▶ [TASK REQUIREMENTS] Copy out again, unchanged, the listing below from the line that has "customer number: K3769 -> K3739" through the line that has "3% = 113.98".

-- RECORDS FOR THE EXERCISE follows --

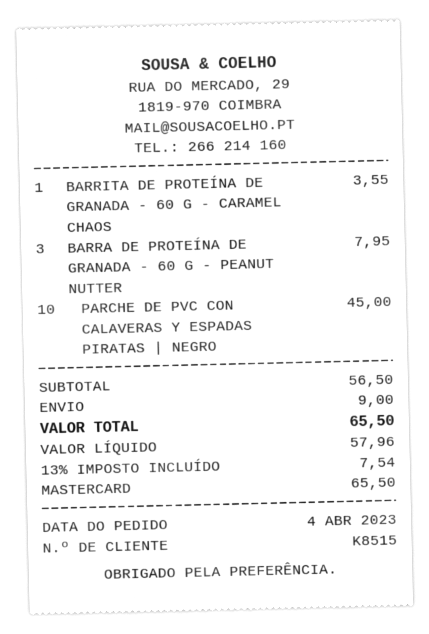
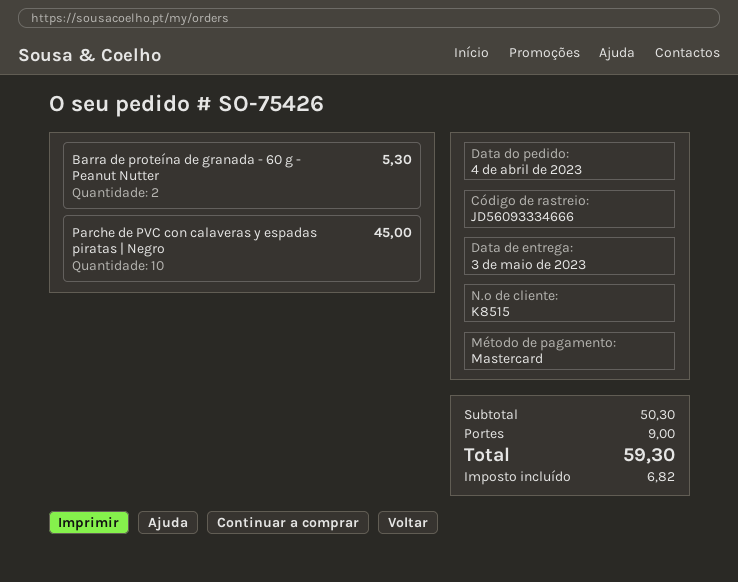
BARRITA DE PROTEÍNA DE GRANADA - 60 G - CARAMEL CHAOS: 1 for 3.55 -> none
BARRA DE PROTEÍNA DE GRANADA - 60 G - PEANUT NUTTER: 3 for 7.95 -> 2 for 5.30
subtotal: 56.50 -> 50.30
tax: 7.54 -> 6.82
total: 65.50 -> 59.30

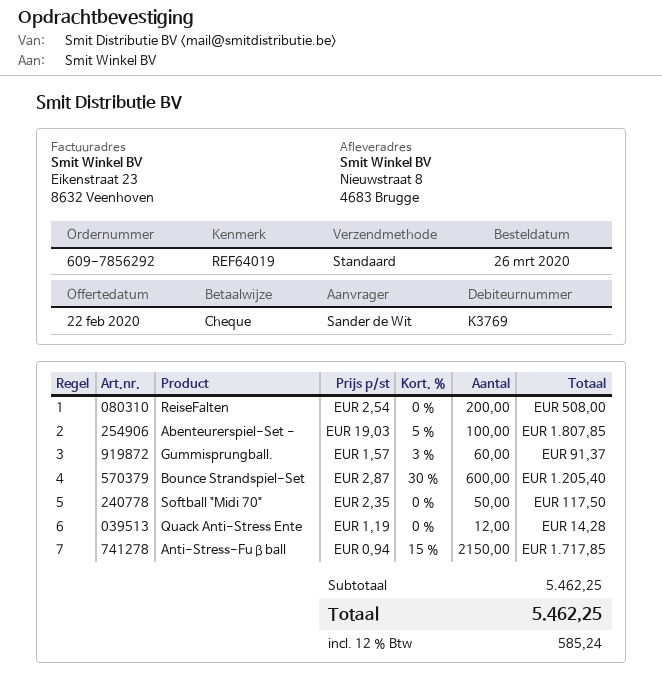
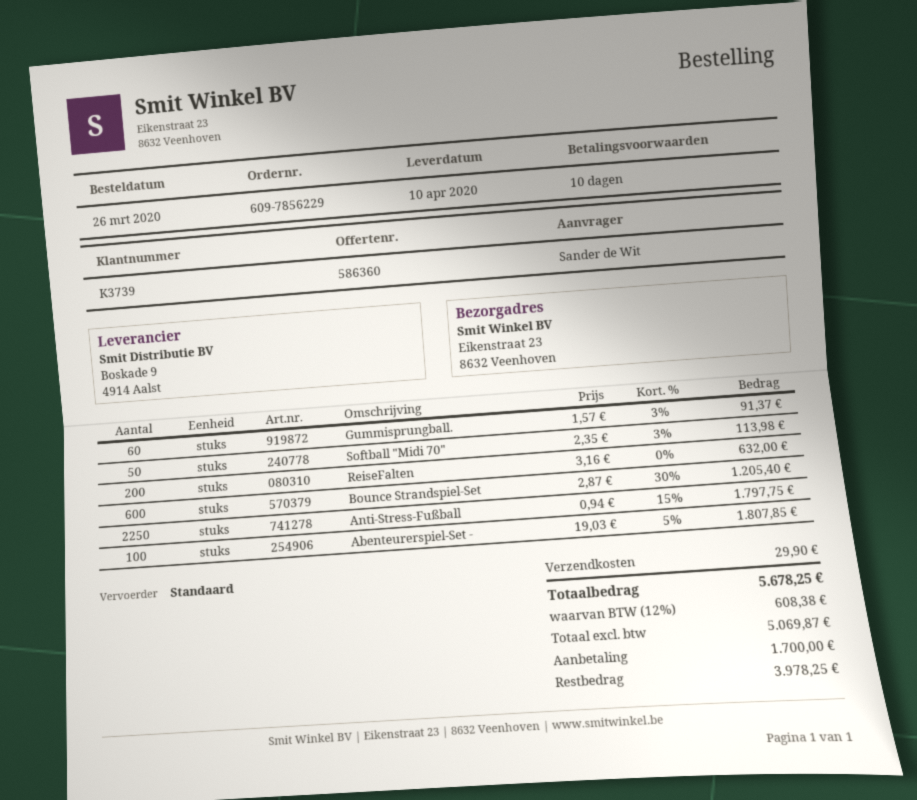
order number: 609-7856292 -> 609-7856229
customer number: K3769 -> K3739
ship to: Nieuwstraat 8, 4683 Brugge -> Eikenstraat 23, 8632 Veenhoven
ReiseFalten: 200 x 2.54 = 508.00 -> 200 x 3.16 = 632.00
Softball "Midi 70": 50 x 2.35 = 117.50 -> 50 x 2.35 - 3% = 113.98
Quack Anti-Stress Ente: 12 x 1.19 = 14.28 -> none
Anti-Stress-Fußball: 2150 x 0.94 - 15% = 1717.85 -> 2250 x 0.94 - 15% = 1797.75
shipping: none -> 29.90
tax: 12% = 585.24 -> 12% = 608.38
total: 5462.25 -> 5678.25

-- RECORDS FOR THE EXERCISE concluded --
-- RECORDS FOR THE EXERCISE follows --

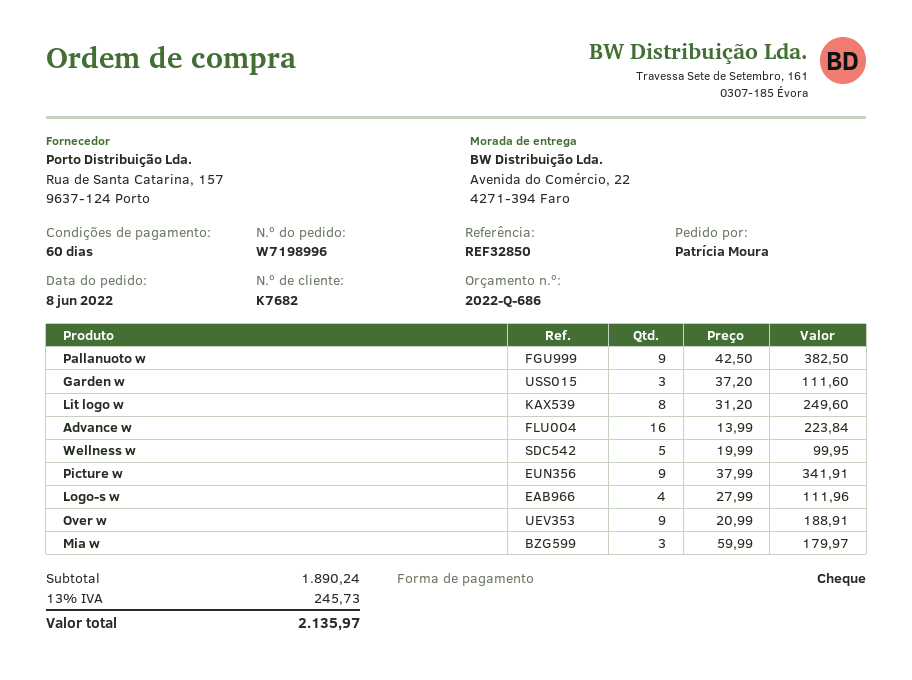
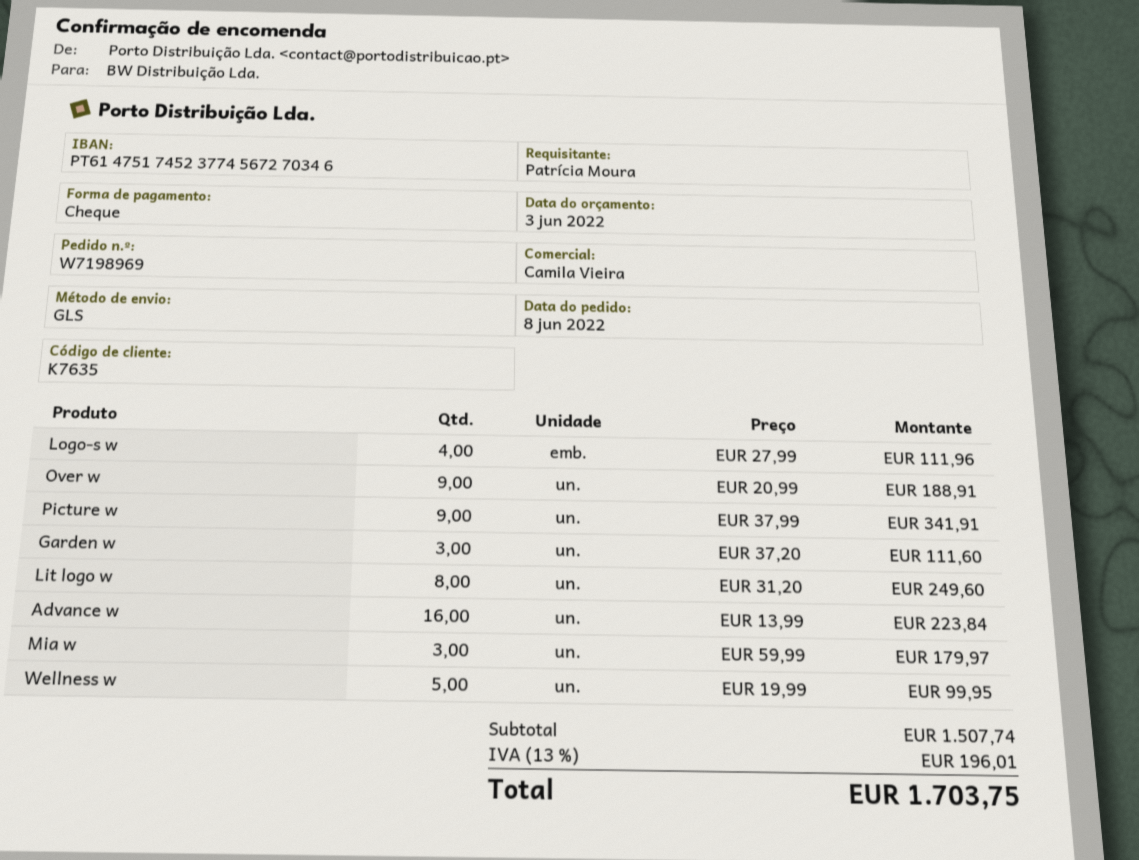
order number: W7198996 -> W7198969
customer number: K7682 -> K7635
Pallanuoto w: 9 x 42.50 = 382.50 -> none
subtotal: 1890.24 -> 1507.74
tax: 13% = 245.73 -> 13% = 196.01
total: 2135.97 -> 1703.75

-- RECORDS FOR THE EXERCISE concluded --

▶ [OUTPUT]
customer number: K3769 -> K3739
ship to: Nieuwstraat 8, 4683 Brugge -> Eikenstraat 23, 8632 Veenhoven
ReiseFalten: 200 x 2.54 = 508.00 -> 200 x 3.16 = 632.00
Softball "Midi 70": 50 x 2.35 = 117.50 -> 50 x 2.35 - 3% = 113.98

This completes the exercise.